I read a reference about the proof of “a bounded and monotone sequence is convergent”, in a certain PDF written by a physics professor.
Details of the reference is that the proposition “a bounded and monotone sequence is convergent” cannot be proved without the contradiction method.
But,I look up the proof of the theorem in other three books , This theorem is apparently not proved with indirect proof in any books.
I am very confused. Maybe, I think that we implicitly use reductio ad absurdum in the demonstration of the proposition.
I wish people familiar with this problem which answer.
That proposition can be proved without the contradiction method.
Proof: Assume that $(a_n)_{n\in\mathbb N}$ is increasing and bounded (the case in which it is decreasing is similar).
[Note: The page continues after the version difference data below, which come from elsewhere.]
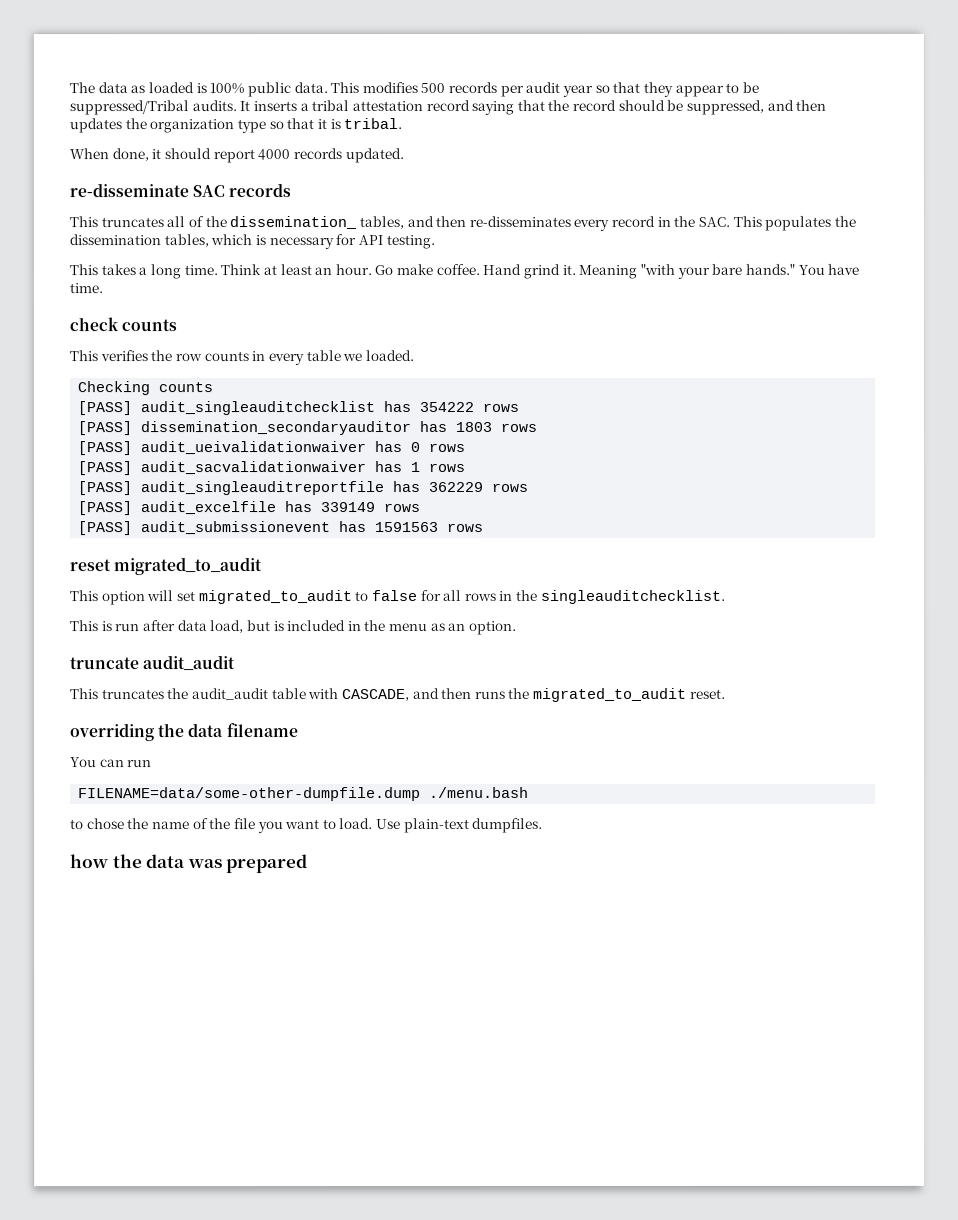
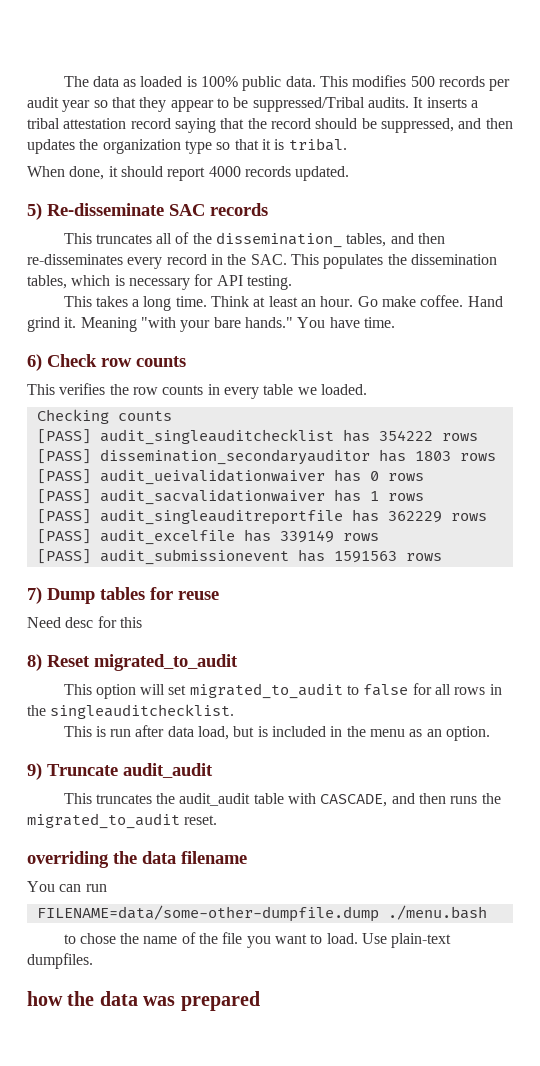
- re-disseminate SAC records
+ 5) Re-disseminate SAC records
- check counts
+ 6) Check row counts
- reset migrated_to_audit
+ 7) Dump tables for reuse
+ Need desc for this
+ 8) Reset migrated_to_audit
- truncate audit_audit
+ 9) Truncate audit_audit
Since the set $\{a_n\,|\,n\in\mathbb{N}\}$ is bounded above, it has a supremum $s$. I will prove that $\lim_{n\to\infty}a_n=s$. Take $\varepsilon>0$. Then, since $s-\varepsilon<s$, $s-\varepsilon$ is not an upper bound of $\{a_n\,|\,n\in\mathbb{N}\}$. So, there is some natural $N$ such that $a_n>s-\varepsilon$. And if $n\geqslant N$, then $s-\varepsilon<a_N\leqslant a_n\leqslant s$. In particular,$$n\geqslant N\implies\lvert a_n-s\rvert<\varepsilon.$$